I suppose I feel a little chagrined at not having taken more advantage of the opportunity, but then on the other hand, I think I also took great advantage in ways that weren’t as “rigorous.” I did just find out yesterday that you could rent the most awesome a/v tech equipment for up to two days – even lighting and high tech cameras and video cameras – so I’m a little bummed I didn’t take advantage of that – cuz it sounds AWESOME. I guess I do have a few days left! Maybe I’ll be a filmmaker for a few days, as I continue to send out tendrils into the work world.

I have one more class to complete. I have a class time on Thursday for Acting Fundamentals, and then our class performance next Wednesday. It’s just a scene, each of us students paired with someone and doing a scene assigned by the professor. But, I feel really comfortable there. I forget. I mean, after that flurry of activity in December and January around headshots and auditions and monologues, I let it all go to focus on school, which was appropriate, but now that I have a little more breathing room, I hear it. Like I hear the painting studio.

Stress and creativity aren’t quite compatible I suppose. But, in any case, being on stage last night (though I wish I’d reread my piece before I got onstage, as it was quite distracting to know I was/appeared naked!), and practicing my scene with my class partner, I mean, I just feel like I know this. There’s an incredible amount to learn, but I know about blocking, and staging. I helped the two of us create movement in the scene, to listen to the text and let it inform us. I also tried to not be bossy ;) as this was a joint effort. But I felt in my element.

I have an invitation to have coffee with an acting friend of mine – something that’s been pushed down the pages of the calendar like a shuffle board disc, and I intend to ask my acting teacher to coffee for an “informational interview” type conversation.
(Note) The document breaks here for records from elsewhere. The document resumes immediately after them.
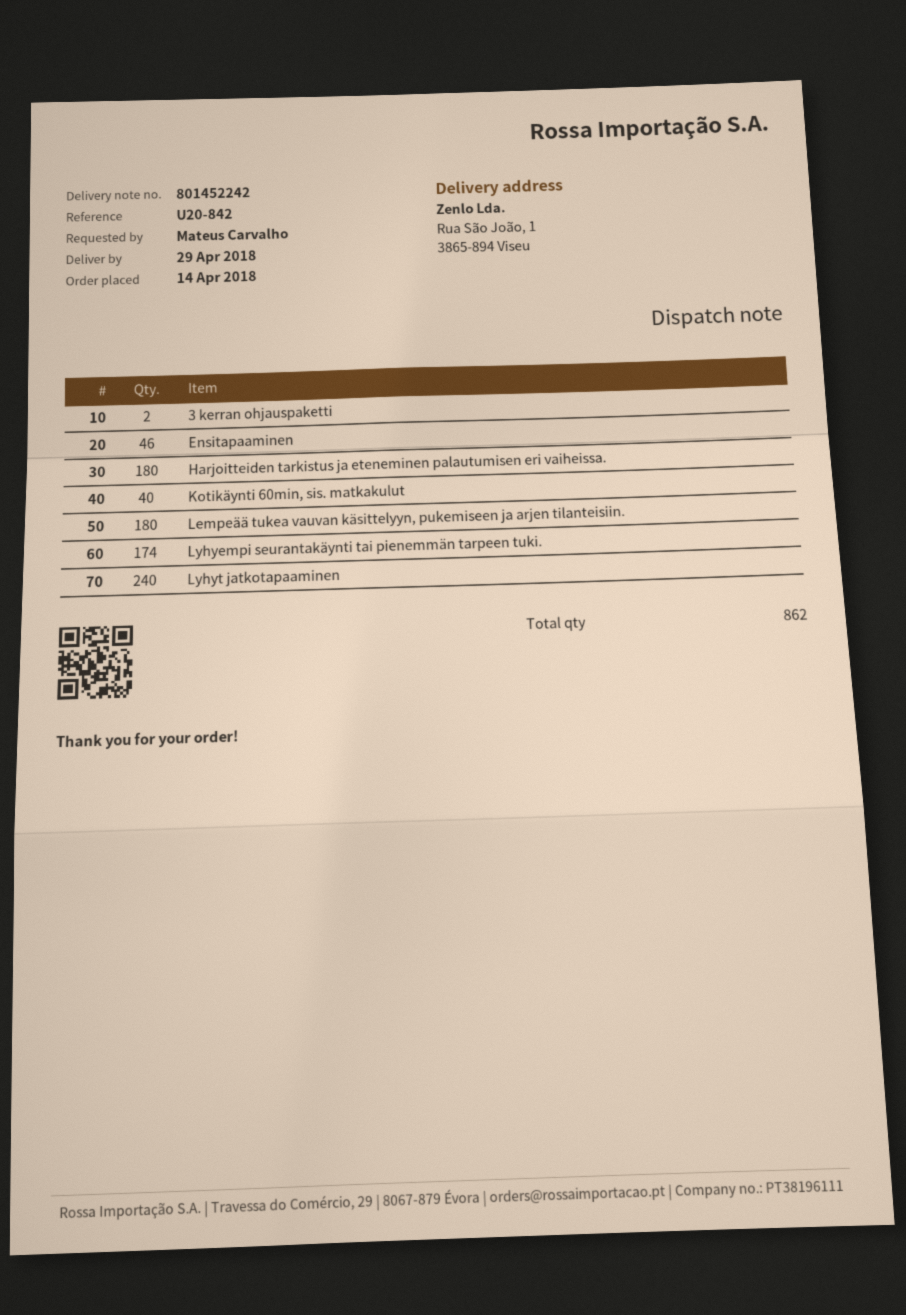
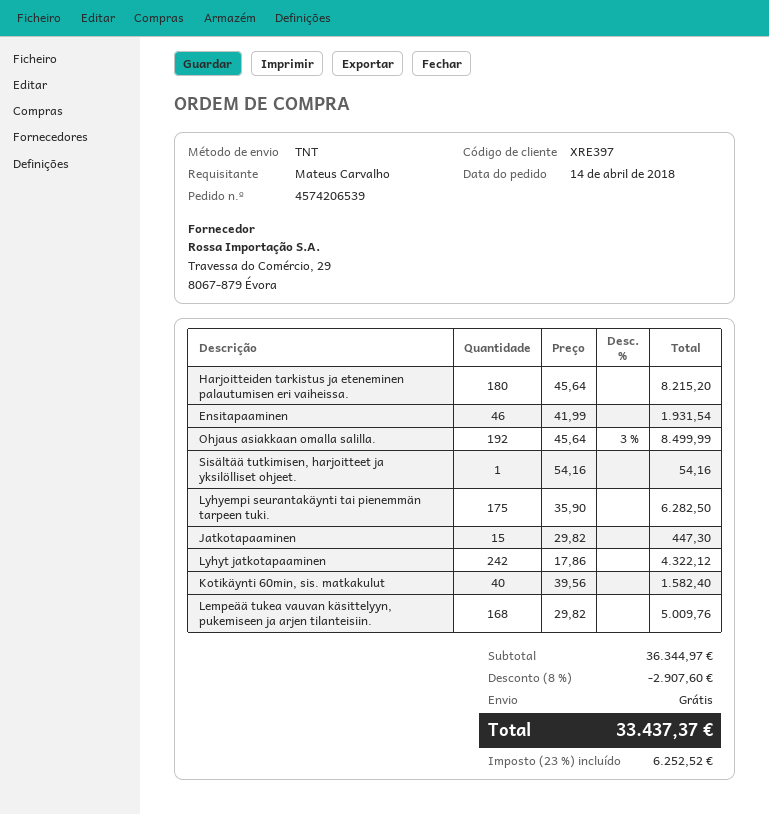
3 kerran ohjauspaketti: 2 -> none
Lempeää tukea vauvan käsittelyyn, pukemiseen ja arjen tilanteisiin.: 180 -> 168
Lyhyempi seurantakäynti tai pienemmän tarpeen tuki.: 174 -> 175
Lyhyt jatkotapaaminen: 240 -> 242
Ohjaus asiakkaan omalla salilla.: none -> 192
Sisältää tutkimisen, harjoitteet ja yksilölliset ohjeet.: none -> 1
Jatkotapaaminen: none -> 15

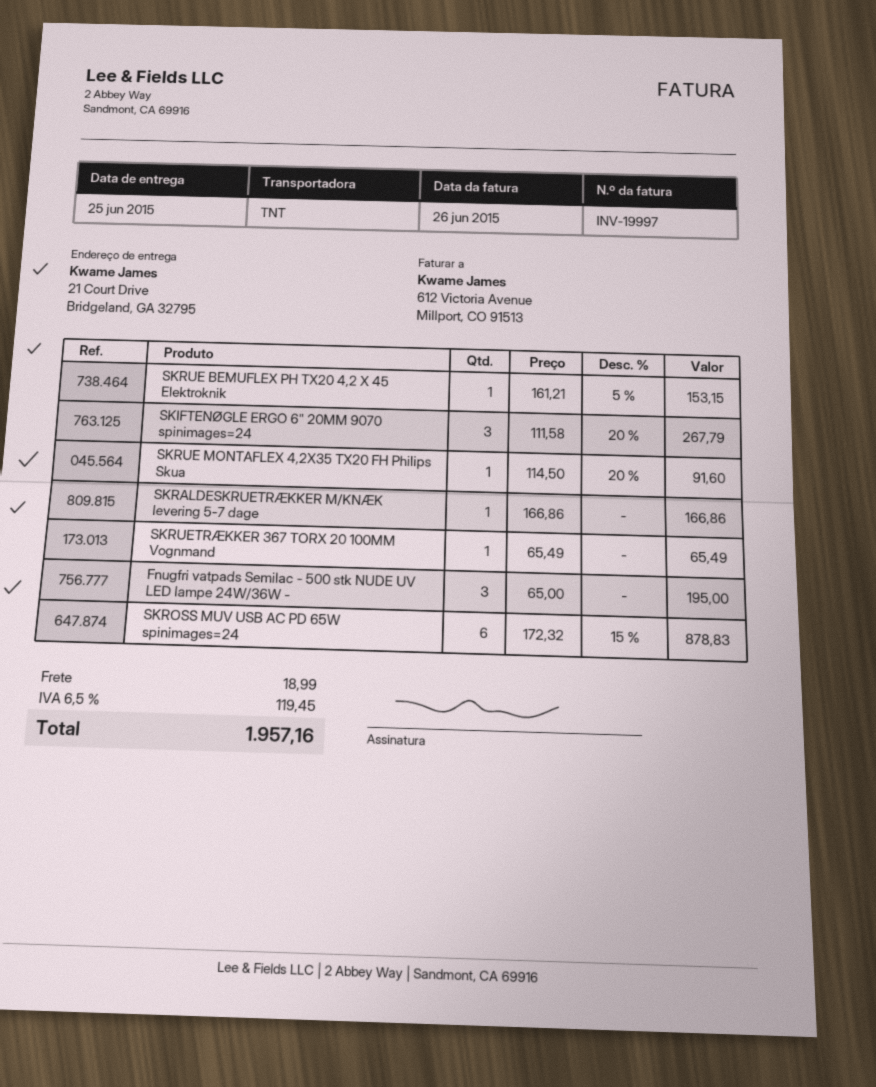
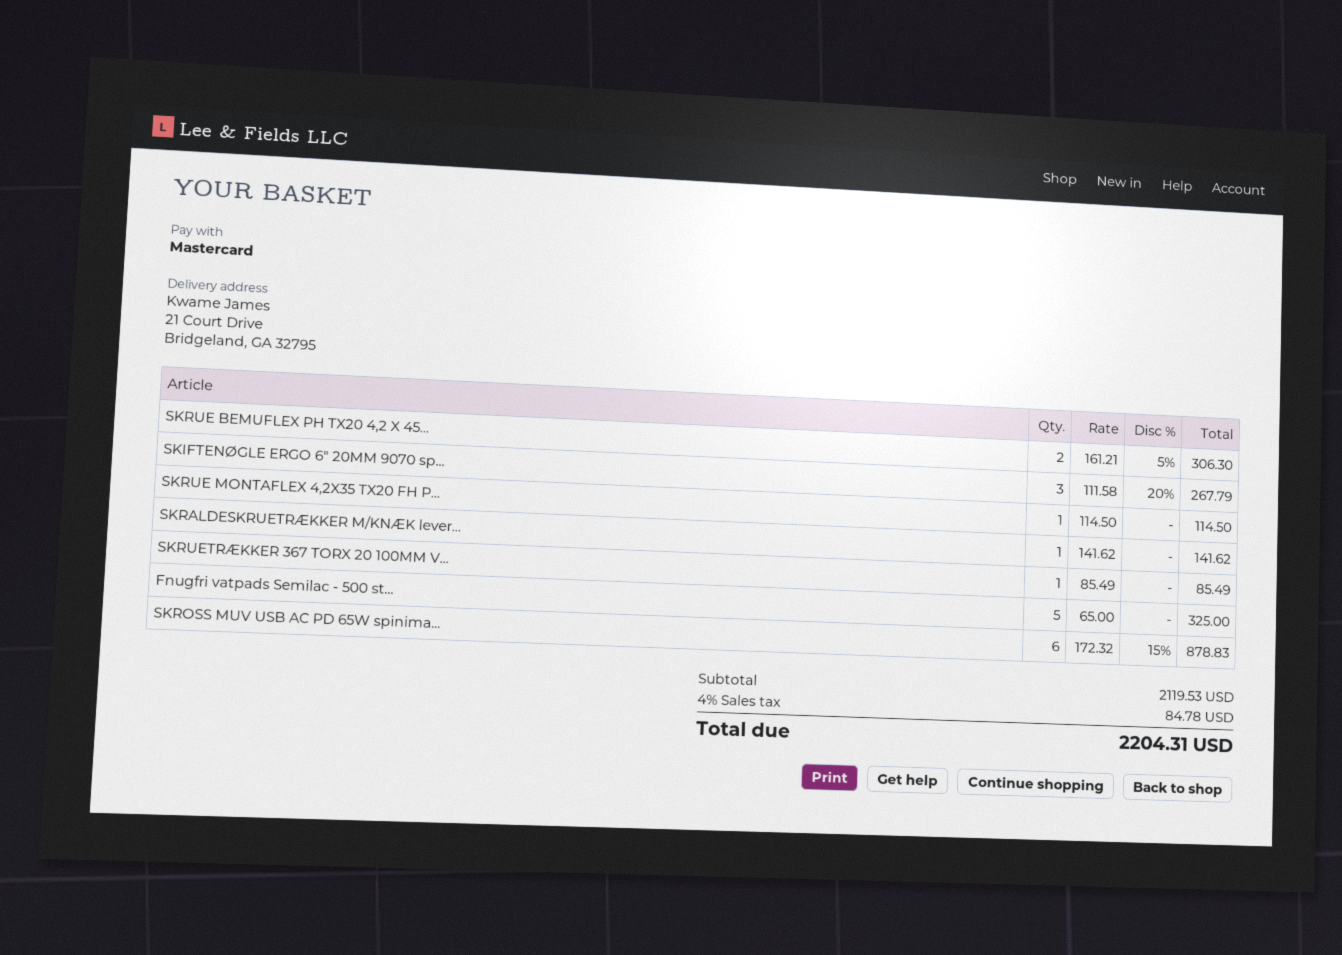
SKRUE BEMUFLEX PH TX20 4,2 X 45 Elektroknik: 1 x 161.21 - 5% = 153.15 -> 2 x 161.21 - 5% = 306.30
SKRUE MONTAFLEX 4,2X35 TX20 FH Philips Skua: 1 x 114.50 - 20% = 91.60 -> 1 x 114.50 = 114.50
SKRALDESKRUETRÆKKER M/KNÆK levering 5-7 dage: 1 x 166.86 = 166.86 -> 1 x 141.62 = 141.62
SKRUETRÆKKER 367 TORX 20 100MM Vognmand: 1 x 65.49 = 65.49 -> 1 x 85.49 = 85.49
Fnugfri vatpads Semilac - 500 stk NUDE UV LED lampe 24W/36W -: 3 x 65.00 = 195.00 -> 5 x 65.00 = 325.00
shipping: 18.99 -> none
tax: 6.5% = 119.45 -> 4% = 84.78
total: 1957.16 -> 2204.31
But as I continue to look for work, to find out where and how I’m supposed to earn, and embody the question “what can I give” rather than “what can I get,” and let go of the Am I There Yet, I can also take FULL advantage of what I have in front of me – advocates, peers, and a wicked a/v department. 

Monday, April 16, 2012

Reframe.


In a stroke of inspiration, I have produced both disappointment and excitement. Disappointment, as I’m not sure I’ll wear a nude body suit for my Performance Poetry class final performance. Excitement, as I think I know what my piece will be about.

As I’d mentioned, I needed to see if the whole brazen nude body suit thing would be supported by the content of the work – why wear that if you’re going to tell lyrical poems about cherry blossoms? This morning, however, I believe I was struck with the inspiration paddle, and think I know what my piece will be about.
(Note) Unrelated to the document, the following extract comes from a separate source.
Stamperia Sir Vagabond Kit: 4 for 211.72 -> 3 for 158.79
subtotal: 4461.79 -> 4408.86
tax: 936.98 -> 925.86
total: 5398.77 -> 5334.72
Originally, it was to likely be about a woman’s relationship with her body, how it waffles between ownership by self, and ownership by others, including mainstream media, etc. But, I feel that I’ve covered a lot of that for now in my thesis work, and although, sure, that’s an issue that’s present or “up” in my life, as I began fleshing some of the new idea out in my morning pages this morning, I think I’ve found something riper, funnier, more relatable, and interesting. I’ll keep you posted.

I’ve started using a different morning pages notebook, as I’d finished my last a few days ago. It’s thinner than the last, but much larger pages, which equals much longer writing in the morning. (It’s also made from post-recycled materials, so it’s not new growth trees being cut down so I can write, I wonder what the Harry Potter stars are up to now – which, yes, occurred this morning along with all the else.)
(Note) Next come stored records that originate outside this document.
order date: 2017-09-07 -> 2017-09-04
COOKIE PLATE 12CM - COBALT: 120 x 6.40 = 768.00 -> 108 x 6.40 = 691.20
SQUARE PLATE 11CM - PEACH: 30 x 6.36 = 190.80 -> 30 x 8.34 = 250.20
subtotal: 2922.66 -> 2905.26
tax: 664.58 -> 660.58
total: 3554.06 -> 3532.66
I was a bit intimidated to be writing these 3 long hand pages much longer – would I have enough to “fill” it? What more could I possibly have to say. But I actually think this new length is just right for me. It’s longer than the last, and is giving me the room to get further into stuff before I wrap it up or end. Which is partly why I think my new idea for my performance came about – there’s more room to work it out, and watch it stumble across my page.

On another note. My friend left yesterday, and my little space is my own again. Driving to the airport at 5am will a) make you appreciate a rental car, and b) cause the skipping of my morning blog yesterday, so please forgive. I was a bit pooped and outward energy depleted from the trip.

It was very good practice, though, I believe. To wake up and have a person there. To go to sleep and have a person there. Granted, on the pull out couch, but still. I’ve been a solitary bird here in my apartment for a long time, and having another human here … well, was interesting to notice how I act and react.

Part of me is enormously proud that I got in most of my morning practices, and I stayed within my spending plan for her trip, and brought lots of snacks and meals with me so I didn’t have to eat out very much at all. Part of me is very acutely aware of how other-centered I become in the presence of someone a) so close to me, and b) who's in my space almost 24/7.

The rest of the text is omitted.